The existing WebServices platform is outdated, but the move to more collaborative and information rich (Web 2.0) platform is the direction moving forward. Data is collected from all the HAs with the goal to become a central knowledge base for clinicians around the province.

The strategies are:
Standardization of telephony, software, hardware, and data models.
Single enterprise call rrecording system
Virtualization of systems using vmWare
Intelligent call treatment and management
Currency and redundancy, BCP and high availability
Best practices such as ITIL

The success story for the infrastructure underpinning the service is around the H1N1 pandemic situation, and how well the systems and services provided results to a very emotional demand for service to the people of BC.

First Nations cEMR

Steve came up and spoke around Cowichan's cEMR called Mustimuhw.
Cowichan is a national leader in health care technology and EMR. This system has been adopted by 56 other first nations. It was noted in a Video that members have equal rights and responsibilities in EHealth initiatives. I'm not clear on what that exactly means when the rubber hits the road, but I think the idea is based around easy availability to the health information for the members, and collaborative health goal setting and monitoring.

The system discussed is used for the nation members across all health disciplines, and the system is designed to be culturally sensitive to First Nations. Terms and pictures that resonate with First Nations members are used throughout the system. goal setting and success monitoring tools are available as are delivery of notes to the Members to ensure they feel included the management of their own health care.

The systems architecture is based on the concept of disconnected use due to the travel requirements to areas with little or no network connectivity by the clinicians.

The personal health promotion aspects discussed earlier as the equal rights and responsibilities layers up to community health care management and reporting, providing better insight into the overall status of health in First Nations.

The Power of Consumer Health, Microsoft

Kevin stated that people have difficulty understanding and acting on health information & 80% of Internet users seek health related information online.

the platform advertised is a cloud based health repository called Microsoft Health Vault. It is live in the US, UK, Germany, and a fees other countries. Not Canada. My personal health information in the cloud. Hmmm, not sounding good to me yet.

It is Canada FOI approved, and used in hospitals in the US such as NYP ( In Canada, Telus is involved as the exclusive partner, the platform is called The concept is that EMRs connect to provide connectivity to the health consumer, particular vendors of equipment such as LifeScan interconnect as well for real time data availability.

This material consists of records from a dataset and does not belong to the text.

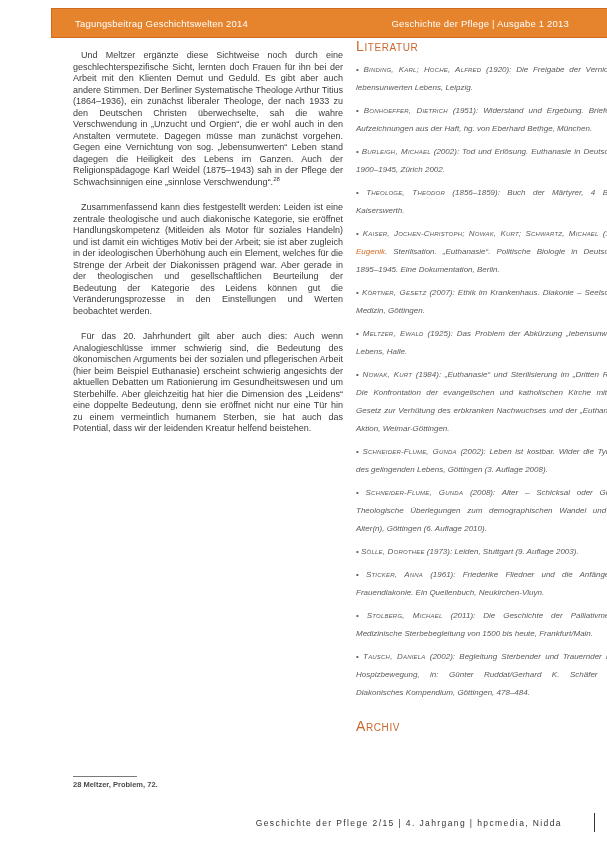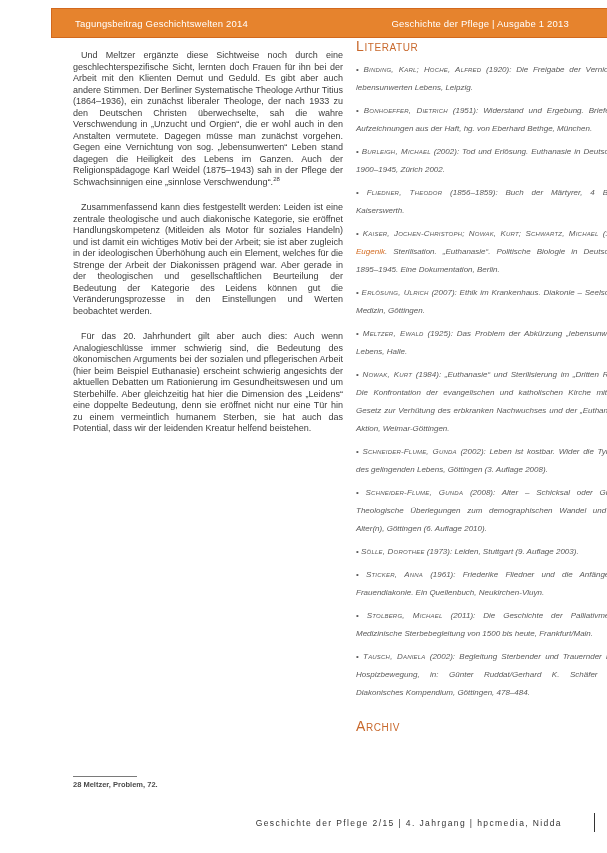--- a/index.html
+++ b/index.html
@@ -78,23 +78,23 @@
     <p>Zusammenfassend kann dies festgestellt werden: Leiden ist eine zentrale theologische und auch diakonische Kategorie, sie eröffnet Handlungskompetenz (Mitleiden als Motor für soziales Handeln) und ist damit ein wichtiges Motiv bei der Arbeit; sie ist aber zugleich in der ideologischen Überhöhung auch ein Element, welches für die Strenge der Arbeit der Diakonissen prägend war. Aber gerade in der theologischen und gesellschaftlichen Beurteilung der Bedeutung der Kategorie des Leidens können gut die Veränderungsprozesse in den Einstellungen und Werten beobachtet werden.</p>
     <p>Für das 20. Jahrhundert gilt aber auch dies: Auch wenn Analogieschlüsse immer schwierig sind, die Bedeutung des ökonomischen Arguments bei der sozialen und pflegerischen Arbeit (hier beim Beispiel Euthanasie) erscheint schwierig angesichts der aktuellen Debatten um Rationierung im Gesundheitswesen und um Sterbehilfe. Aber gleichzeitig hat hier die Dimension des „Leidens“ eine doppelte Bedeutung, denn sie eröffnet nicht nur eine Tür hin zu einem vermeintlich humanem Sterben, sie hat auch das Potential, dass wir der leidenden Kreatur helfend beistehen.</p>
   </section>
 
   <section class="col-right">
     <h2 class="sec-heading">Literatur</h2>
     <ul class="ref-list">
       <li><span class="au">Binding, Karl; Hoche, Alfred</span><span> (1920): Die Freigabe der Vernichtung lebensunwerten Lebens, Leipzig.</span></li>
       <li><span class="au">Bonhoeffer, Dietrich</span><span> (1951): Widerstand und Ergebung. Briefe und Aufzeichnungen aus der Haft, hg. von Eberhard Bethge, München.</span></li>
       <li><span class="au">Burleigh, Michael</span><span> (2002): Tod und Erlösung. Euthanasie in Deutschland 1900–1945, Zürich 2002.</span></li>
-      <li><span class="au">Fliedner, Theodor</span><span> (1856–1859): Buch der Märtyrer, 4 Bände, Kaiserswerth.</span></li>
+      <li><span class="au">Theologe, Theodor</span><span> (1856–1859): Buch der Märtyrer, 4 Bände, Kaiserswerth.</span></li>
       <li><span class="au">Kaiser, Jochen-Christoph; Nowak, Kurt; Schwartz, Michael</span><span> (1992): </span><span class="hl">Eugenik</span><span>. Sterilisation. „Euthanasie“. Politische Biologie in Deutschland 1895–1945. Eine Dokumentation, Berlin.</span></li>
-      <li><span class="au">Erlösung, Ulrich</span><span> (2007): Ethik im Krankenhaus. Diakonie – Seelsorge – Medizin, Göttingen.</span></li>
+      <li><span class="au">Körtner, Gesetz</span><span> (2007): Ethik im Krankenhaus. Diakonie – Seelsorge – Medizin, Göttingen.</span></li>
       <li><span class="au">Meltzer, Ewald</span><span> (1925): Das Problem der Abkürzung „lebensunwerten“ Lebens, Halle.</span></li>
       <li><span class="au">Nowak, Kurt</span><span> (1984): „Euthanasie“ und Sterilisierung im „Dritten Reich“. Die Konfrontation der evangelischen und katholischen Kirche mit dem Gesetz zur Verhütung des erbkranken Nachwuchses und der „Euthanasie“-Aktion, Weimar-Göttingen.</span></li>
       <li><span class="au">Schneider-Flume, Gunda</span><span> (2002): Leben ist kostbar. Wider die Tyrannei des gelingenden Lebens, Göttingen (3. Auflage 2008).</span></li>
       <li><span class="au">Schneider-Flume, Gunda</span><span> (2008): Alter – Schicksal oder Gnade? Theologische Überlegungen zum demographischen Wandel und zum Alter(n), Göttingen (6. Auflage 2010).</span></li>
       <li><span class="au">Sölle, Dorothee</span><span> (1973): Leiden, Stuttgart (9. Auflage 2003).</span></li>
       <li><span class="au">Sticker, Anna</span><span> (1961): Friederike Fliedner und die Anfänge der Frauendiakonie. Ein Quellenbuch, Neukirchen-Vluyn.</span></li>
       <li><span class="au">Stolberg, Michael</span><span> (2011): Die Geschichte der Palliativmedizin. Medizinische Sterbebegleitung von 1500 bis heute, Frankfurt/Main.</span></li>
       <li><span class="au">Tausch, Daniela</span><span> (2002): Begleitung Sterbender und Trauernder in der Hospizbewegung, in: Günter Ruddat/Gerhard K. Schäfer (Hg.), Diakonisches Kompendium, Göttingen, 478–484.</span></li>
     </ul>
     <h2 class="sec-heading">Archiv</h2>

Data is automatically uploaded to your account, and forwarded to your EMR, if it is interconnected. medPalz is a children's health social network that is also interconnected.

In summary of the Microsoft/Telus offering, it's certainly become more interesting, but I'm interested to see how this kind of solution will work alongside the HealthLinkBC solution. In fact, I'd be questioning a bit of the commercialization aspects because it seems that to be really effective in improving the quality of healthcare, and not just lining Telus' pockets, there needs to be a more open solution that allows any EMR and hardware vendor to interact. I'll be curious to know what this service costs an individual as well.

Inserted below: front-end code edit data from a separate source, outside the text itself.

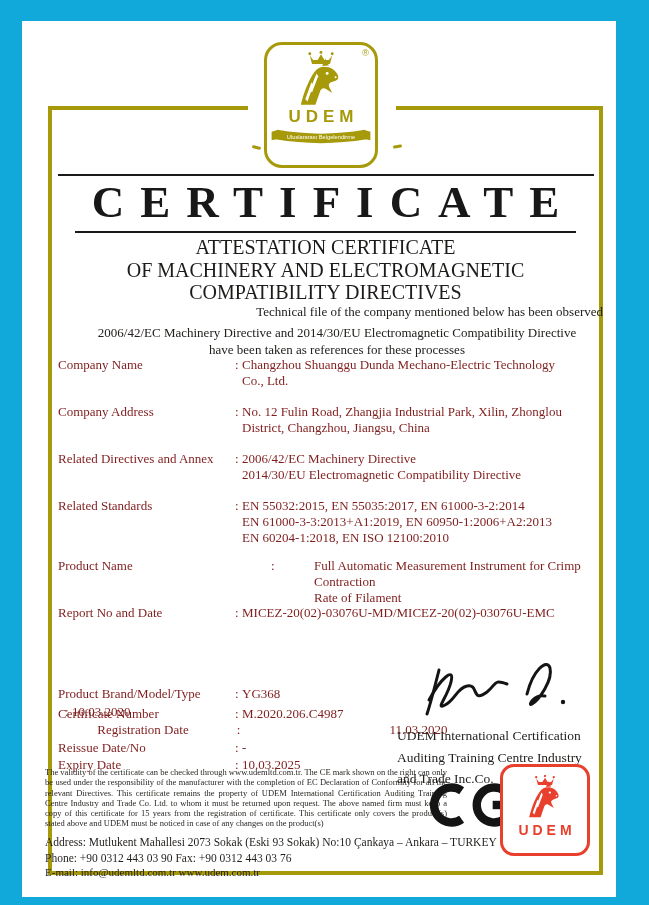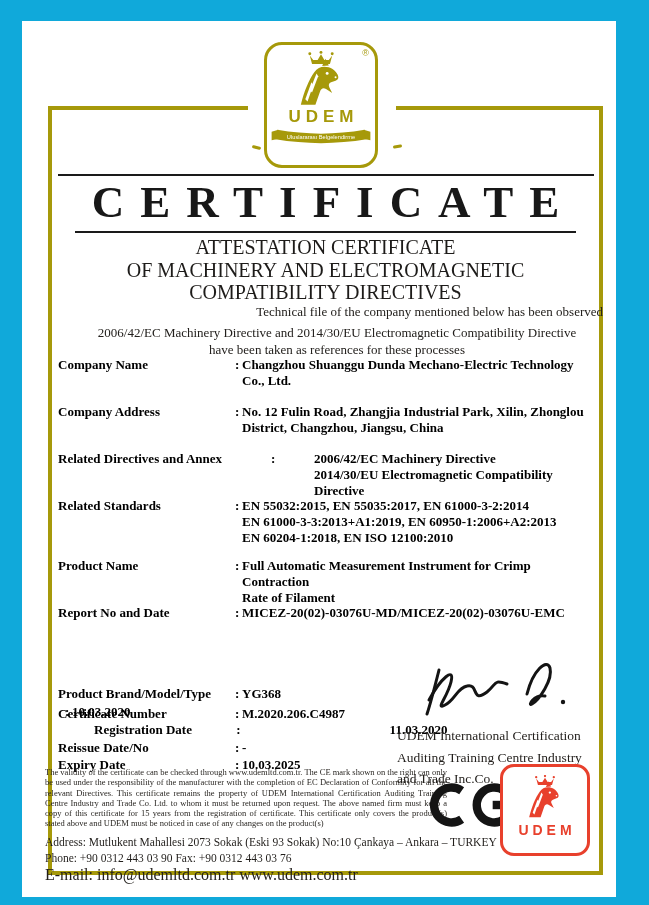--- a/index.html
+++ b/index.html
@@ -37,41 +37,41 @@
     font-size:45px; font-weight:bold; letter-spacing:16px; text-indent:16px;
     color:#181818; line-height:50px; white-space:nowrap;
   }
   .attestation {
     position:absolute; left:48px; top:236px; width:555px; text-align:center;
     font-size:20px; line-height:22.5px; color:#1d1b19; white-space:pre-line;
   }
   .note-1 { position:absolute; left:48px; top:304px; width:555px; text-align:right; font-size:13px; color:#23201d; }
   .note-2 { position:absolute; left:48px; top:324px; width:578px; text-align:center; font-size:13px; line-height:17px; white-space:pre-line; color:#23201d; }
 
-  .field-row { position:absolute; left:58px; width:537px; display:flex; font-size:13px; line-height:16px; color:#000000;font-weight:bold; }
+  .field-row { position:absolute; left:58px; width:537px; display:flex; font-size:13px; line-height:16px; color:#7f1d1d; }
   .f-label { flex:0 0 170px; }
   .f-colon { flex:0 0 14px; padding-left:7px; }
   .f-value { flex:1; white-space:pre-line; }
-  .r1  { top:357px; } .r2  { top:404px; } .r3  { top:451px;gap:36px; } .r4  { top:498px; }
-  .r5  { top:558px; } .r6  { top:605px; } .r7  { top:643px;margin-top:43px; } .r8  { top:706px; }
+  .r1  { top:357px; } .r2  { top:404px; } .r3  { top:451px; } .r4  { top:498px; }
+  .r5  { top:558px;gap:36px; } .r6  { top:605px; } .r7  { top:643px;margin-top:43px; } .r8  { top:706px; }
   .r9  { top:704px; } .r10 { top:722px;text-align:center; } .r11 { top:740px; } .r12 { top:757px; }
 
   .issuer {
     position:absolute; left:397px; top:725px; width:210px;
     font-size:13.5px; line-height:21.5px; white-space:pre-line; color:#211e1b;
   }
   .signature-svg { position:absolute; left:415px; top:656px; }
 
   .legal {
     position:absolute; left:45px; top:767px; width:402px;
     font-size:8.5px; line-height:10.3px; text-align:justify; color:#2a2723;
   }
   .addr  { position:absolute; left:45px; top:836px; width:460px; font-size:11.5px; color:#211e1b; }
   .phone { position:absolute; left:45px; top:852px; width:460px; font-size:11.5px; color:#211e1b; }
-  .email { position:absolute; left:45px; top:866px; width:460px; font-size:16px; color:#211e1b; }
+  .email { position:absolute; left:45px; top:866px; width:460px; font-size:11px; color:#211e1b; }
 
   .ce-svg { position:absolute; left:430px; top:770px; }
 
   .bottom-logo {
     position:absolute; left:500px; top:764px; width:90px; height:92px;
     background:#fff; border:3px solid #E8402C; border-radius:14px; text-align:center;
   }
   .brand-red {
     font-family:"Liberation Sans",sans-serif; font-weight:bold; color:#E8402C;
     font-size:14px; letter-spacing:4px; padding-left:4px; line-height:14px; margin-top:4px;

A question was asked of the HealthLink people as to whether they have any measurement on how much HealthLink may have reduced the demand on clinical services in BC. Marie stated that they don't really know where the patient ends up, and if they came there directed by HealthLink. They keep statistics on how patients are advised, and hope that the advice is followed. John added that a certain percentage of the callers regarding the H1N1 situation noted a satisfaction with the information given, and that they would not be going to the hospitals or clinics. This is not backed by any numbers other than "substantial" but seems to be a good start. I think the message is clear to HealthLinkBC that the people attending this conference and providing health care services to BC would like to understand the value.